Reproduce exactly the lines of the material beneath, from the line that contains "Чай с сахаром | Отклонение: -11,65 -> -11,68" to the line that contains "Хлеб ржано - пшеничный | 1-4", both included, and no other lines.

Content starts

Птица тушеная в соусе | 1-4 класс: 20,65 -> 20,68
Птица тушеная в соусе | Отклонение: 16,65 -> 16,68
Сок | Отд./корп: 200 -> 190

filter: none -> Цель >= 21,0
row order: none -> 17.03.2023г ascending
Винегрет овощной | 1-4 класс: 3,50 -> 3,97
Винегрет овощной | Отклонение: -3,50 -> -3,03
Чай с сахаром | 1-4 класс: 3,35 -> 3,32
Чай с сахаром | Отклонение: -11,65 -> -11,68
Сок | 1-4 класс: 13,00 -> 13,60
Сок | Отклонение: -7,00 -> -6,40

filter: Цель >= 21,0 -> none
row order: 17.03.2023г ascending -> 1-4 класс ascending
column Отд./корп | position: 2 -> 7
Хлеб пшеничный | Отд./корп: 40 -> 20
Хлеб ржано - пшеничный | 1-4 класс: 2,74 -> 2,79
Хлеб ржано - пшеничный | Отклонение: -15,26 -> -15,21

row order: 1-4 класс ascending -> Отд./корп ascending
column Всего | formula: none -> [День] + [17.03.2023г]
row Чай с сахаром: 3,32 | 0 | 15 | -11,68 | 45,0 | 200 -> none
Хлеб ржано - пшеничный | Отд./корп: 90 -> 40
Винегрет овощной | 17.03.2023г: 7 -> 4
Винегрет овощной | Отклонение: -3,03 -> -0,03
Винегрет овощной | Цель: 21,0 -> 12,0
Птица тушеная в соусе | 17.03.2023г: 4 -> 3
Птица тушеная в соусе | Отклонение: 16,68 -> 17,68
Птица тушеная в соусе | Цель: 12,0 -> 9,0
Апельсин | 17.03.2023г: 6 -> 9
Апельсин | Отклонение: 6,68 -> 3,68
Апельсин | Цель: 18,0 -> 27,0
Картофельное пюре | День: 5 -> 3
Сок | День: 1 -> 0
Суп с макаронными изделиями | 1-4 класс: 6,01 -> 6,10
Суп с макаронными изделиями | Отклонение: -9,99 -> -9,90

Content ends

--- Solution to this exercise ---
Чай с сахаром | Отклонение: -11,65 -> -11,68
Сок | 1-4 класс: 13,00 -> 13,60
Сок | Отклонение: -7,00 -> -6,40

filter: Цель >= 21,0 -> none
row order: 17.03.2023г ascending -> 1-4 класс ascending
column Отд./корп | position: 2 -> 7
Хлеб пшеничный | Отд./корп: 40 -> 20
Хлеб ржано - пшеничный | 1-4 класс: 2,74 -> 2,79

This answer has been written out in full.